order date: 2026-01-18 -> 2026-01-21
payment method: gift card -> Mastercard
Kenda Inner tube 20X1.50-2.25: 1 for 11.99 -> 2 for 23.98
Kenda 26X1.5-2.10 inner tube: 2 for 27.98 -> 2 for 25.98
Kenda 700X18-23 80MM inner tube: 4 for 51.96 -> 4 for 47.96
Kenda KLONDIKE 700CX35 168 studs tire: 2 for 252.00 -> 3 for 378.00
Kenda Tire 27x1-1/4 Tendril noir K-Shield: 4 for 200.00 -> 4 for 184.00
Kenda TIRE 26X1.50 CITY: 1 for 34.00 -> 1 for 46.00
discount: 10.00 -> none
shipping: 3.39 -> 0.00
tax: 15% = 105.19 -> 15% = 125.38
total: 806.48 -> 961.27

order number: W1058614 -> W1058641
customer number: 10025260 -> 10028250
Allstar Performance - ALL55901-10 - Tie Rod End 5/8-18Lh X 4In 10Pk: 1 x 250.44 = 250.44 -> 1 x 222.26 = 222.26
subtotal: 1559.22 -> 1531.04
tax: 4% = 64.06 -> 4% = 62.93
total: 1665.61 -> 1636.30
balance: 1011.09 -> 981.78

^^^^^^^^^^^^^^^^

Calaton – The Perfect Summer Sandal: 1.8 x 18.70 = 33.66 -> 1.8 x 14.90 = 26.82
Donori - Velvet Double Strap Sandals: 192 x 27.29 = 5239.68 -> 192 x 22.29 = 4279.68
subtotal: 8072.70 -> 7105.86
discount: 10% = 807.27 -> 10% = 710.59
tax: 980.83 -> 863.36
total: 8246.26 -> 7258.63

^^^^^^^^^^^^^^^^

Could you reproduce exactly the lines of the entries above, from the one with "Kenda Inner tube" through the one with "Kenda KLONDIKE 700CX35", and nothing else?

Kenda Inner tube 20X1.50-2.25: 1 for 11.99 -> 2 for 23.98
Kenda 26X1.5-2.10 inner tube: 2 for 27.98 -> 2 for 25.98
Kenda 700X18-23 80MM inner tube: 4 for 51.96 -> 4 for 47.96
Kenda KLONDIKE 700CX35 168 studs tire: 2 for 252.00 -> 3 for 378.00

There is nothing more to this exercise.